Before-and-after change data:
>>>

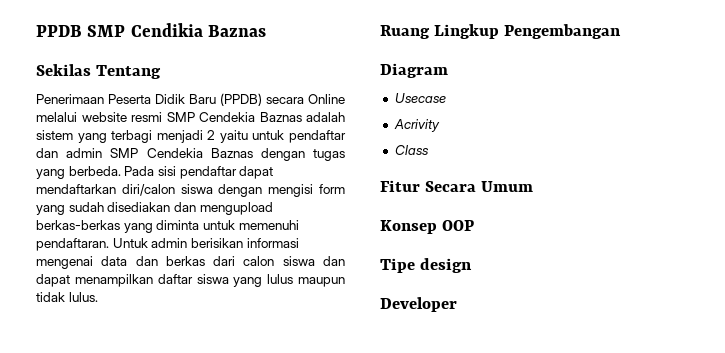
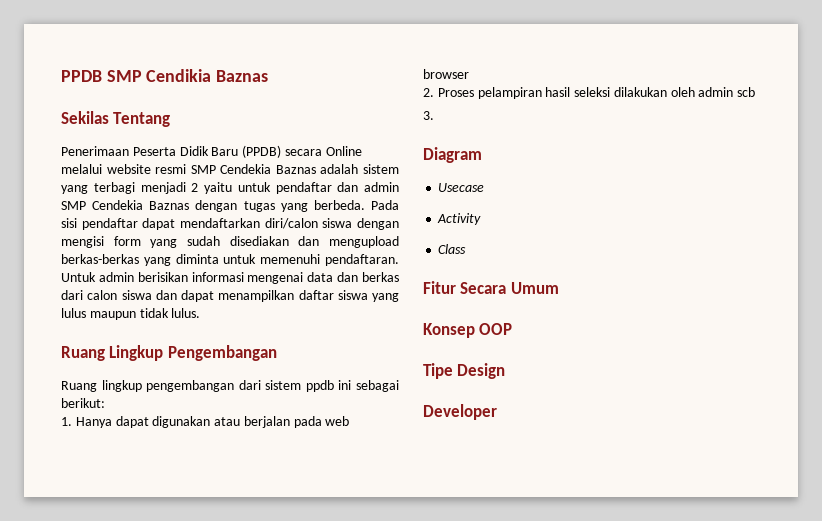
(622, 31) none -> [61,380,399,392] [61,398,105,408] [61,416,350,428] [423,69,469,79] [423,87,756,99] [423,111,434,120] // Ruang lingkup pengembangan dari sistem ppdb ini sebagai berikut: // 1. Hanya dapat digunakan atau berjalan pada web browser // 2. Proses pelampiran hasil seleksi dilakukan oleh admin scb // 3.
[393,119,440,132] Acrivity -> [437,213,482,225] Activity
[420,258,473,273] design -> [457,363,506,379] Design

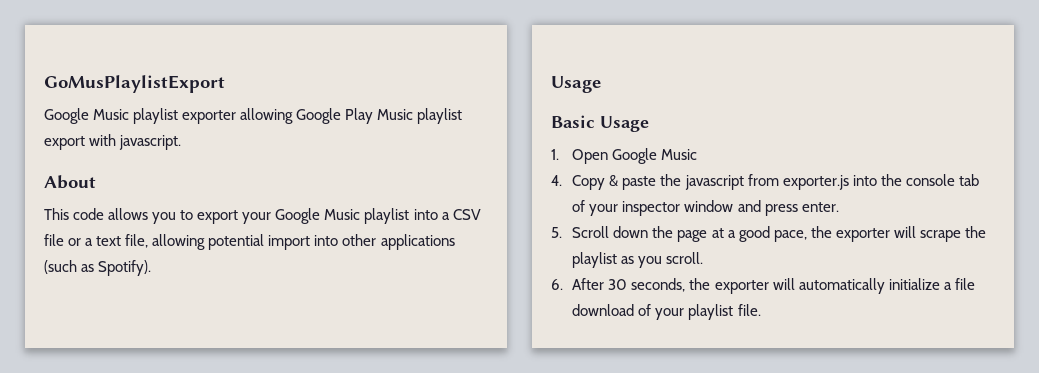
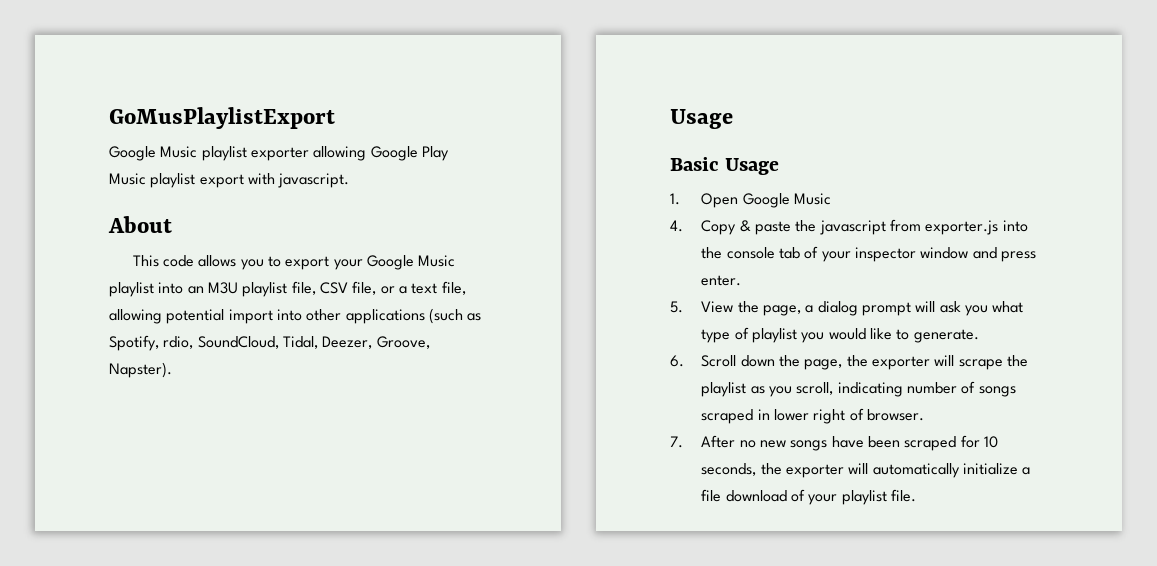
[441,209,481,220] [44,234,64,246] a CSV file -> [187,281,377,297] an M3U playlist file, CSV file,
[98,260,152,276] Spotify). -> [109,335,430,351] [109,362,172,378] Spotify, rdio, SoundCloud, Tidal, Deezer, Groove, Napster).
[572,226,807,242] Scroll down the page at a good pace, -> [701,301,1024,316] [701,327,979,343] [670,355,843,370] View the page, a dialog prompt will ask you what type of playlist you would like to generate. // 6. Scroll down the page,
[666,252,704,264] [551,278,628,290] scroll. // 6. After 30 -> [796,381,1016,397] [701,408,924,424] [670,435,998,451] scroll, indicating number of songs scraped in lower right of browser. // 7. After no new songs have been scraped for 10

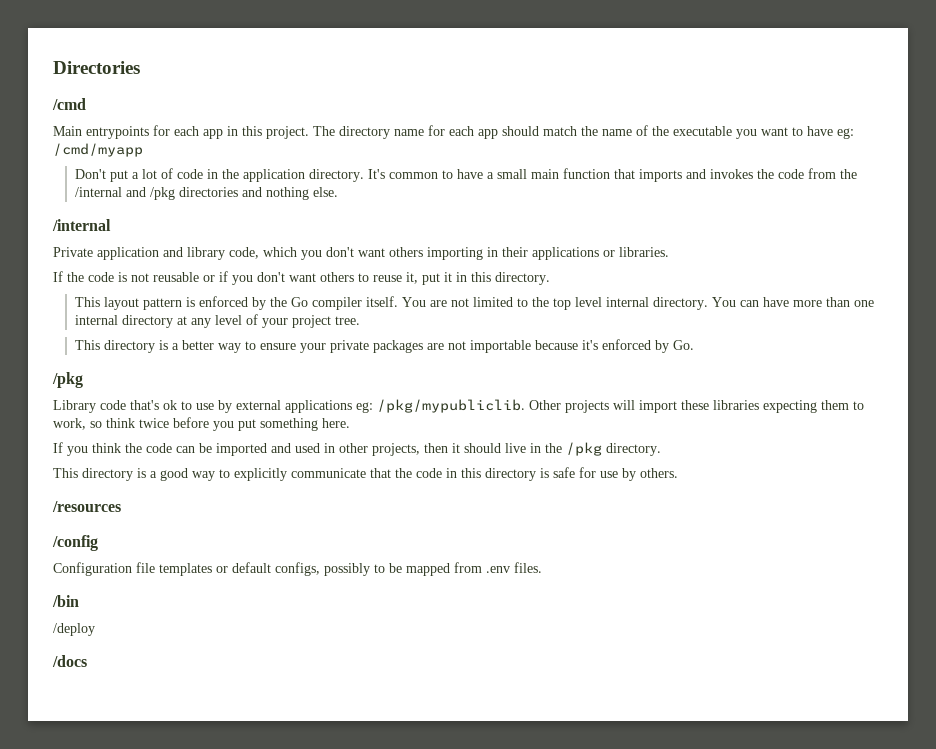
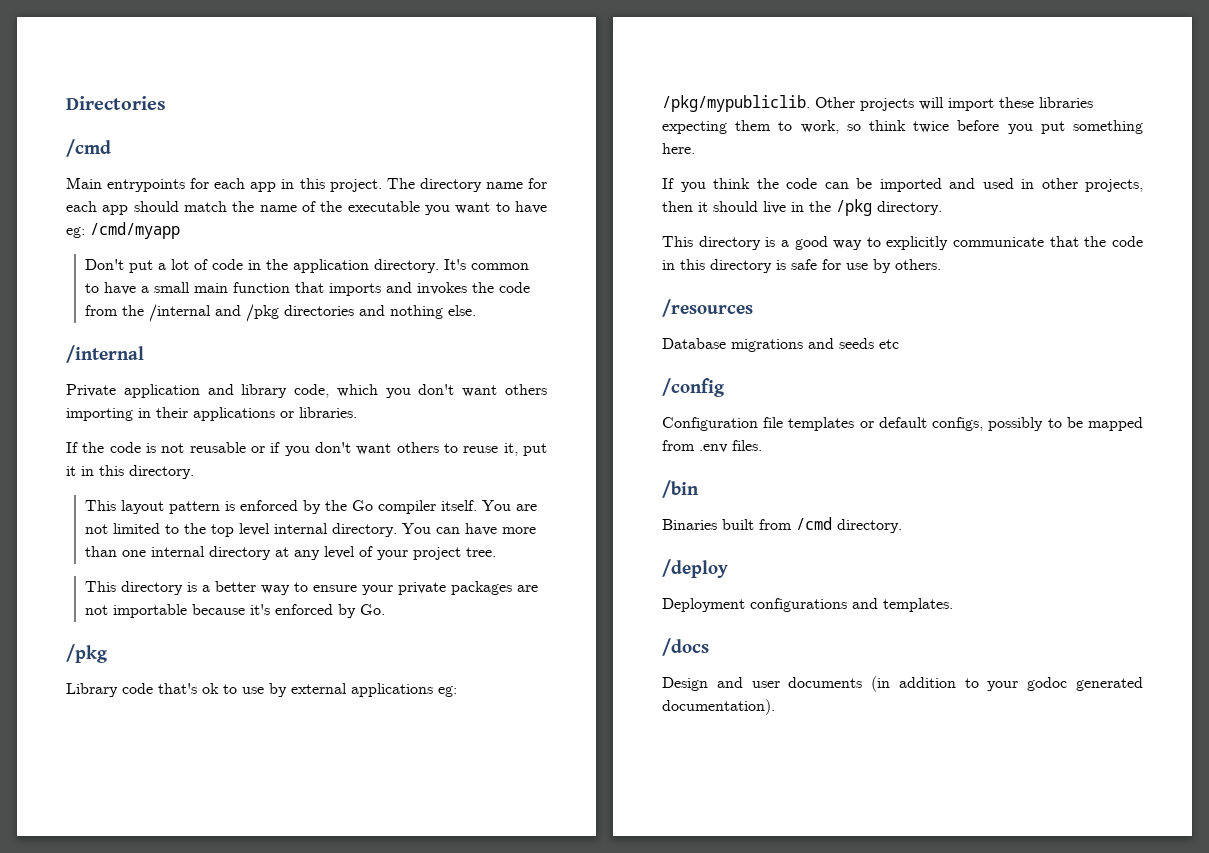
(121, 506) none -> [662,338,899,352] // Database migrations and seeds etc
[53,623,95,636] [52,655,87,667] /deploy // /docs -> [662,517,902,533] [662,559,728,578] [662,598,953,612] [662,638,709,656] [662,676,1143,692] [662,699,775,715] Binaries built from /cmd directory. // /deploy // Deployment configurations and templates. // /docs // Design and user documents (in addition to your godoc generated documentation).

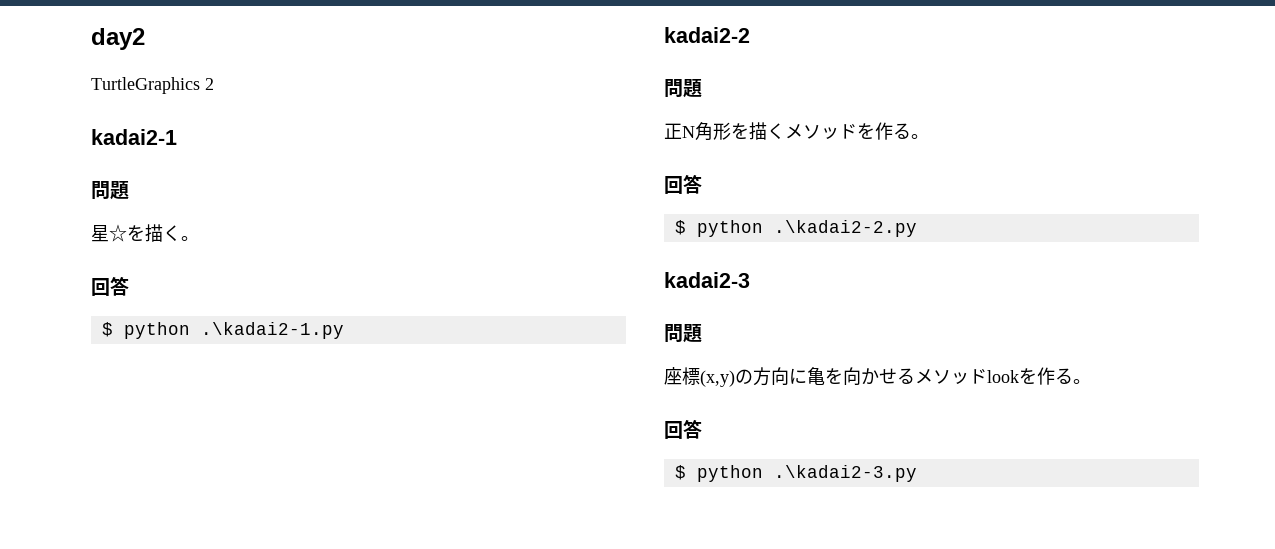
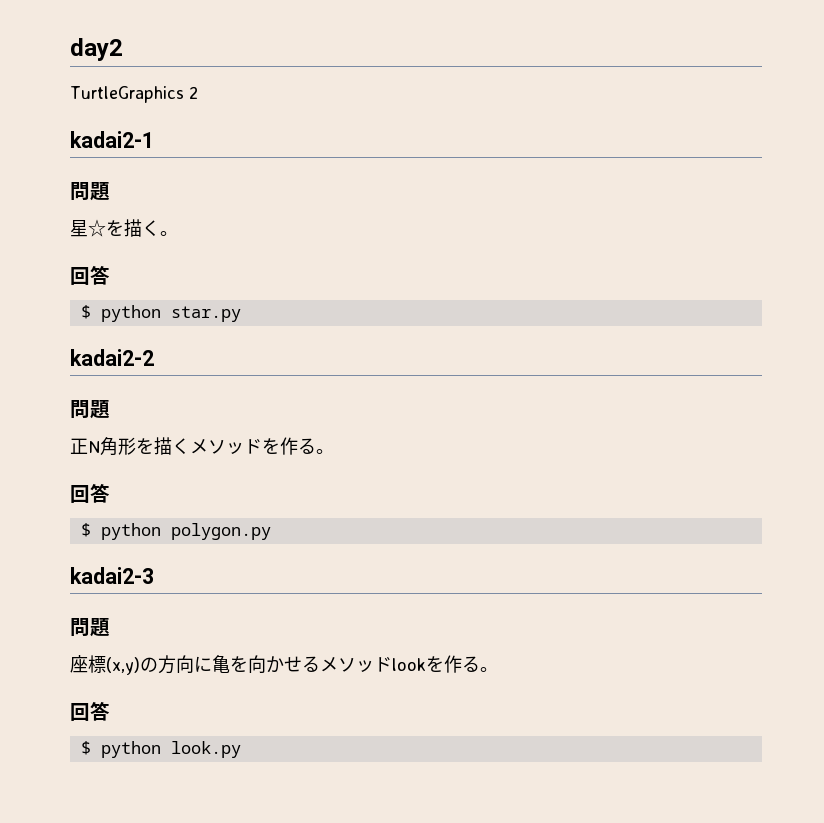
[200,322,344,339] .\kadai2-1.py -> [170,306,241,322] star.py
[773,220,917,237] .\kadai2-2.py -> [170,523,271,540] polygon.py
[773,465,917,482] .\kadai2-3.py -> [170,741,241,758] look.py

<<<

Task prompt:
Leave out the pictures and print every line of the data exactly.

Solution to the problem:
(622, 31) none -> [61,380,399,392] [61,398,105,408] [61,416,350,428] [423,69,469,79] [423,87,756,99] [423,111,434,120] // Ruang lingkup pengembangan dari sistem ppdb ini sebagai berikut: // 1. Hanya dapat digunakan atau berjalan pada web browser // 2. Proses pelampiran hasil seleksi dilakukan oleh admin scb // 3.
[393,119,440,132] Acrivity -> [437,213,482,225] Activity
[420,258,473,273] design -> [457,363,506,379] Design

[441,209,481,220] [44,234,64,246] a CSV file -> [187,281,377,297] an M3U playlist file, CSV file,
[98,260,152,276] Spotify). -> [109,335,430,351] [109,362,172,378] Spotify, rdio, SoundCloud, Tidal, Deezer, Groove, Napster).
[572,226,807,242] Scroll down the page at a good pace, -> [701,301,1024,316] [701,327,979,343] [670,355,843,370] View the page, a dialog prompt will ask you what type of playlist you would like to generate. // 6. Scroll down the page,
[666,252,704,264] [551,278,628,290] scroll. // 6. After 30 -> [796,381,1016,397] [701,408,924,424] [670,435,998,451] scroll, indicating number of songs scraped in lower right of browser. // 7. After no new songs have been scraped for 10

(121, 506) none -> [662,338,899,352] // Database migrations and seeds etc
[53,623,95,636] [52,655,87,667] /deploy // /docs -> [662,517,902,533] [662,559,728,578] [662,598,953,612] [662,638,709,656] [662,676,1143,692] [662,699,775,715] Binaries built from /cmd directory. // /deploy // Deployment configurations and templates. // /docs // Design and user documents (in addition to your godoc generated documentation).

[200,322,344,339] .\kadai2-1.py -> [170,306,241,322] star.py
[773,220,917,237] .\kadai2-2.py -> [170,523,271,540] polygon.py
[773,465,917,482] .\kadai2-3.py -> [170,741,241,758] look.py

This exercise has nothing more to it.